I drove to his house, he climbed in the car, and we drove in almost complete silence for all twenty minutes of the drive. During the movie, which he’d chosen and which bored me stiff, we sat like statues, our palms turning clammy in one another’s, my arm getting sore from holding the pose too long.

Image
Credit for this photo goes to datedaily.mate1.com.

In fact, everything about our four months together was sorta like that. Mechanical, I mean. I guess I was too young, or he just wasn’t the one. Ah, first loves.

At that age, it’s enough to just be with someone—it doesn’t matter who, unless he’s totally gross (and luckily this guy wasn’t)—because at least if someone openly loves you, it’s not just you against the world trying to prove your worth. Somehow it just helps to have someone, anyone, in your corner. (But when you’re sixteen, oh, for the affirmation of a cute guy!)

I’m guessing it’s this desire to feel wanted, to have a place to belong, that held me captive to so many morbid movies in my youth. And even my young adulthood.
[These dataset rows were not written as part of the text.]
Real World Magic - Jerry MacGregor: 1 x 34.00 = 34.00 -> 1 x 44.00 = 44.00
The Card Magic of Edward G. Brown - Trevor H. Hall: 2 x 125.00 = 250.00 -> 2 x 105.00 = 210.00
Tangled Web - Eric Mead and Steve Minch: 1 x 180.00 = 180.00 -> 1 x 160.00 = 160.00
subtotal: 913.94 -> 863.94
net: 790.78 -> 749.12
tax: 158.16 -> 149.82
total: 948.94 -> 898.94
When I got married at age twenty, I was suddenly trying to fit in with my hubby’s family (because they were the only family and potential friends I had at the time). Then, too, I found myself sitting through what seemed like interminable Sci-Fi or shoot-em-up movies—what other options did I have? It never occurred to me to speak up and start a meaningful conversation. This mind-numbing bevy of bullets and violence was what everyone wanted, right? And anyway, who was I, a little whisper of a person who’d just mysteriously blown in from Michigan, or was it Wisconsin, or maybe Iowa?

During those first few years of marriage during movie nights at their houses, my in-laws formed the opinion that I was an easy sleeper. I guess it was just easier to let them think this than to explain that the real reason I kept falling asleep on their couches was that their movie selections, in my opinion, weren’t worth staying awake for.
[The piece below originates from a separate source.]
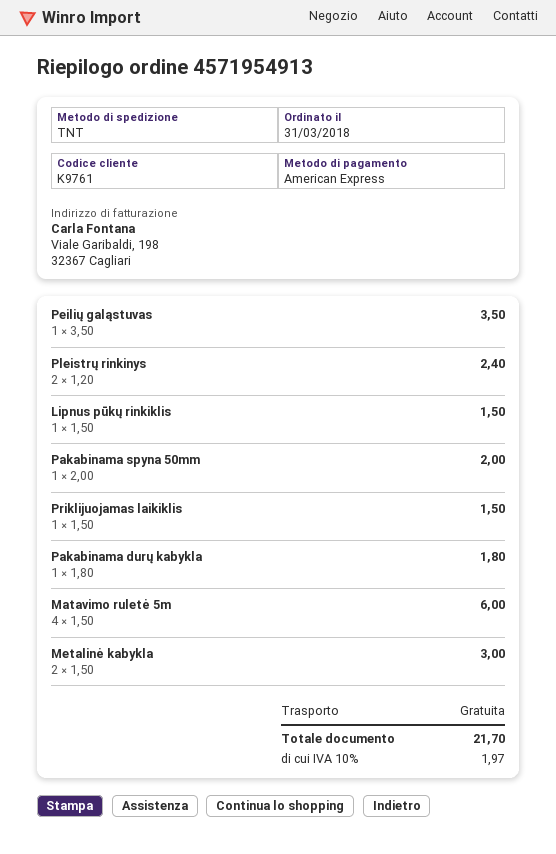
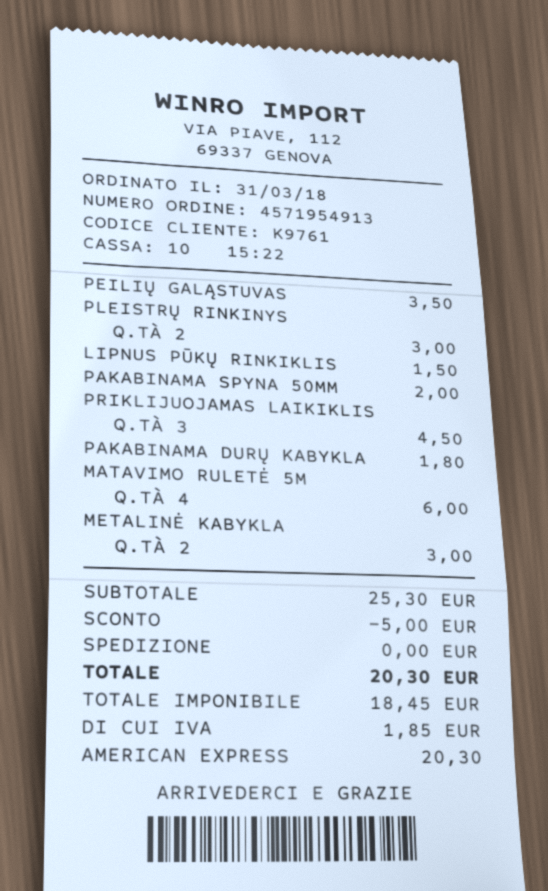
Pleistrų rinkinys: 2 for 2.40 -> 2 for 3.00
Priklijuojamas laikiklis: 1 for 1.50 -> 3 for 4.50
discount: none -> 5.00
tax: 1.97 -> 1.85
total: 21.70 -> 20.30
Because I Can’t Help Myself 

Have you noticed, by the way, that movies seem to be getting more mechanical all the time? Have you noticed all the machinery involved, both in front of the camera and behind it? So many plots in which Good Guy avenges Bad Guy with machine gun (or his super powers); or Superhero combats Evil with atomic level warfare (did anybody else find The Avengers incredibly loud?). Or day-after-tomorrow scenarios where one lone survivor is desperately seeking human contact in an otherwise virtual reality?
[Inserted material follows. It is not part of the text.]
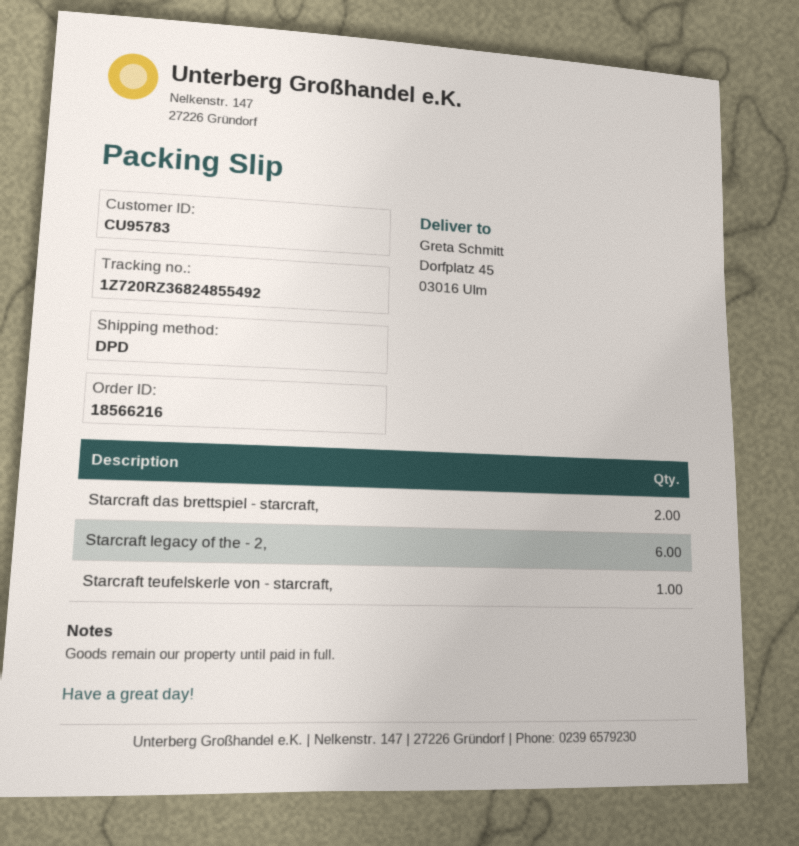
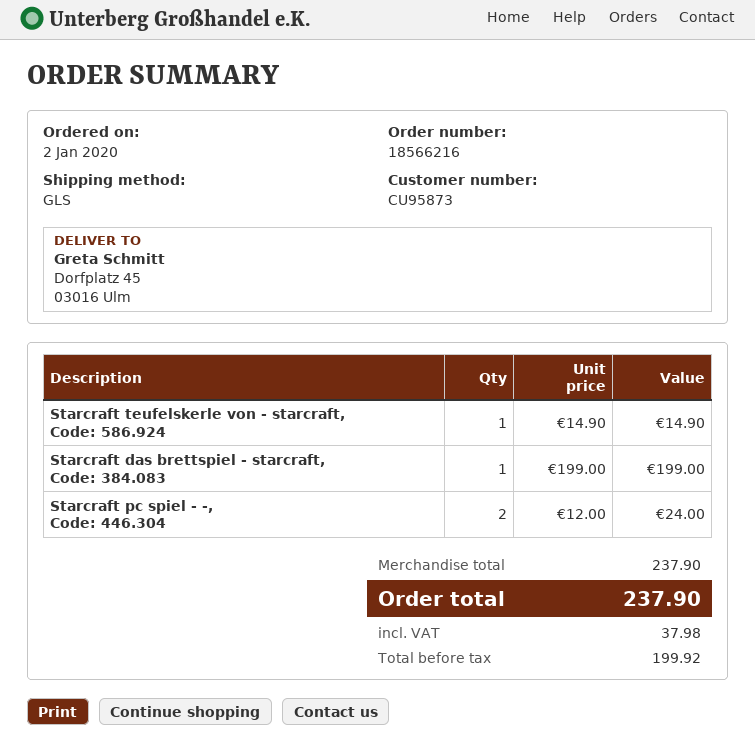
customer number: CU95783 -> CU95873
shipping method: DPD -> GLS
Starcraft das brettspiel - starcraft,: 2 -> 1
Starcraft legacy of the - 2,: 6 -> none
Starcraft pc spiel - -,: none -> 2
Is this trend in cinema parabolic in any way? Somehow telling of our times?

That’s what I wondered as I watched the people milling around at the movies this weekend. Fat people paying to get fatter as they handed over $5 bills for 42-ounce drinks (I can only say this because I, too, overpaid for calories I didn’t need). Time wasters paying to waste more time. Teens traveling in packs, maybe to see movies they don’t want to see, just to belong.

(Please note: I realize this picture isn’t true of every movie-goer—I’m just calling out some trends I see.)

Have you ever wondered: Why do we, even for a few hours of ignorant bliss, squander our hard-earned money for the cost of movies, drinks, and junk food we don’t need? (Or is this just a rare analytical curse I happen to live with?)

I don’t go to movies often (I prefer to waste my money at book stores and coffee shops, thank you), but when I do, I am quickly reminded of why I stopped going. Notwithstanding the monster tub of popcorn I’ve helped devour throughout the show, it’s that empty feeling I’m left with at the end.

Still, when enough time has elapsed, I’m sure I’ll look forward to going again, just as I did all day Saturday. I’ll forget just how short-lived the fix is—and I’ll find myself standing in line, once again, waiting to be raped by Hollywood.

Have you noticed how mechanical movie-goers are getting these days?